* _Task statement_
Write out, word for word, only the lines from the one with "(801, 364) none -> [47,611,63,625] // 2." to the end of the data below.

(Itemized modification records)
┄┄┄┄┄┄┄┄┄┄┄┄┄┄┄┄┄┄┄┄
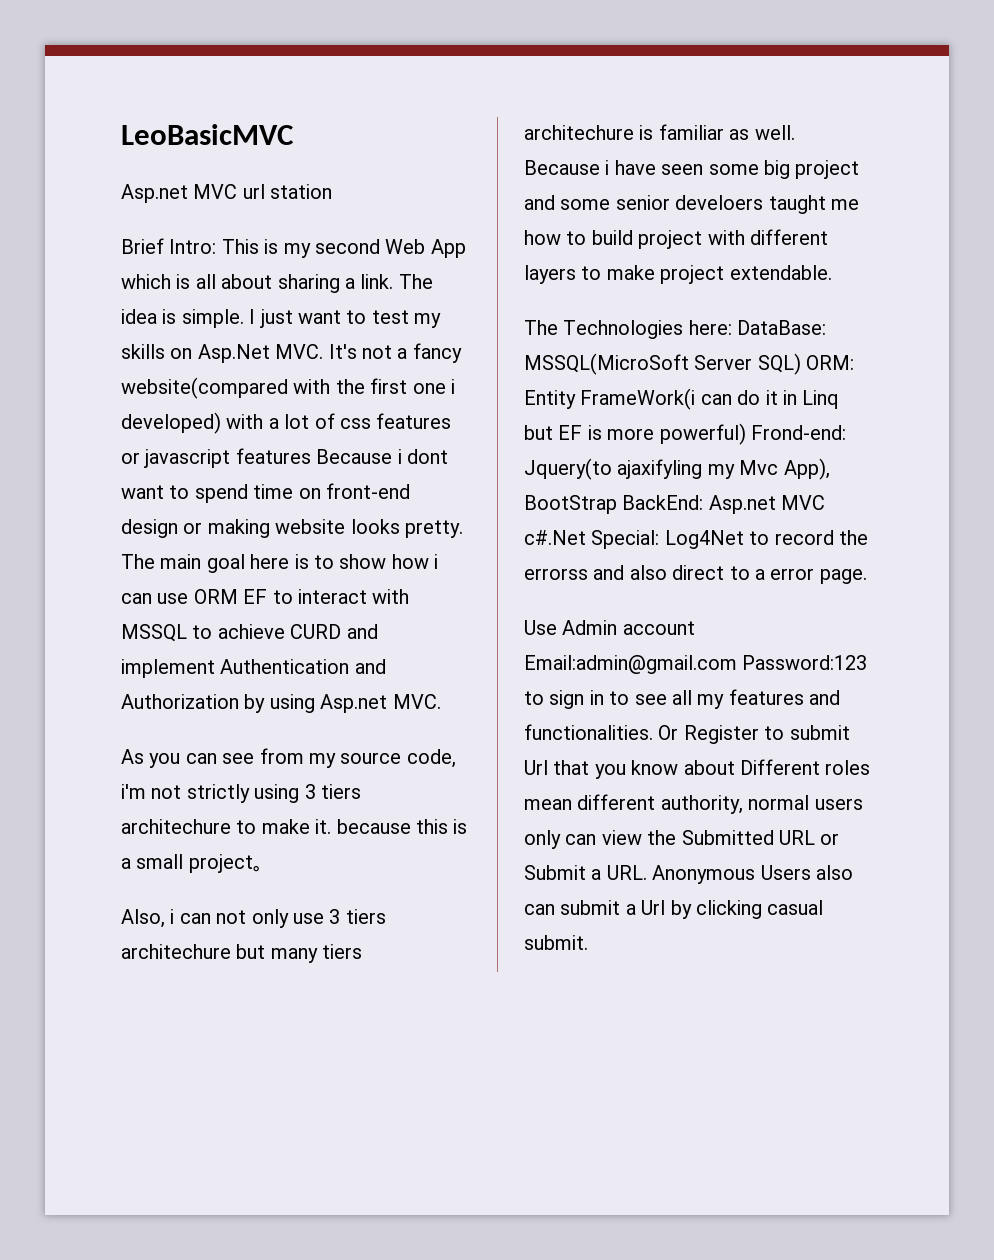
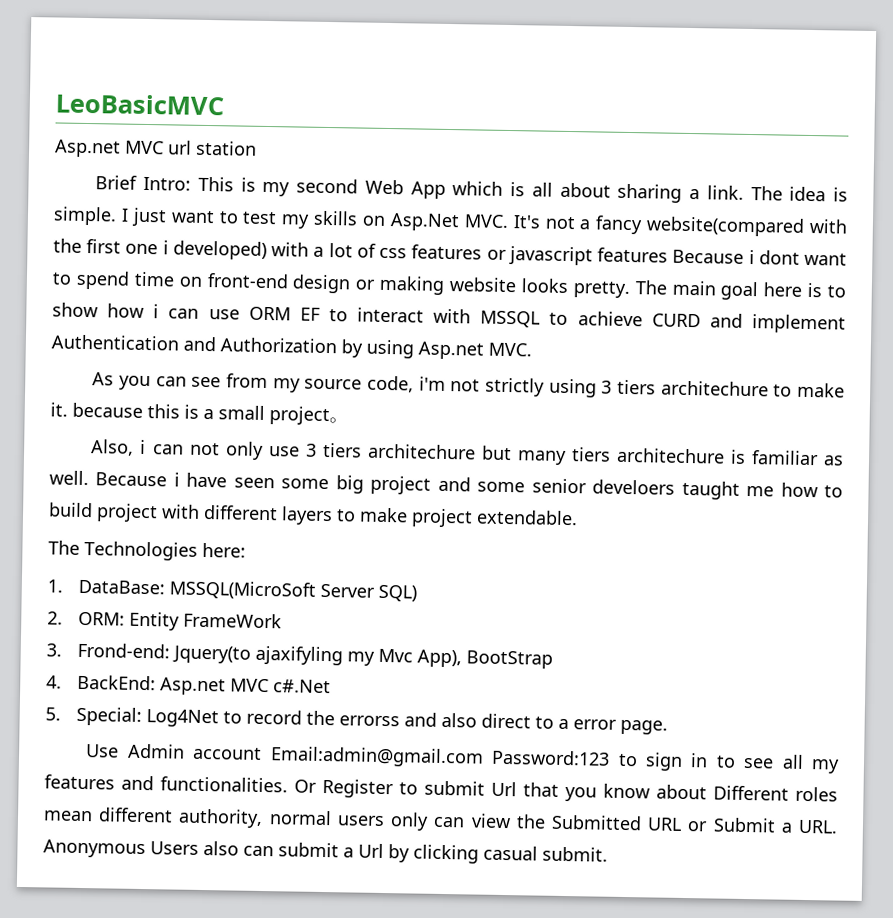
(732, 327) none -> [47,579,63,593] // 1.
(801, 364) none -> [47,611,63,625] // 2.
[580,388,840,410] [524,423,746,445] FrameWork(i can do it in Linq but EF is more powerful) -> [183,612,283,629] [46,643,62,657] FrameWork // 3.
(617, 504) none -> [46,675,62,689] // 4.
(586, 537) none -> [45,707,61,721] // 5.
┄┄┄┄┄┄┄┄┄┄┄┄┄┄┄┄┄┄┄┄
* _Written response_
(801, 364) none -> [47,611,63,625] // 2.
[580,388,840,410] [524,423,746,445] FrameWork(i can do it in Linq but EF is more powerful) -> [183,612,283,629] [46,643,62,657] FrameWork // 3.
(617, 504) none -> [46,675,62,689] // 4.
(586, 537) none -> [45,707,61,721] // 5.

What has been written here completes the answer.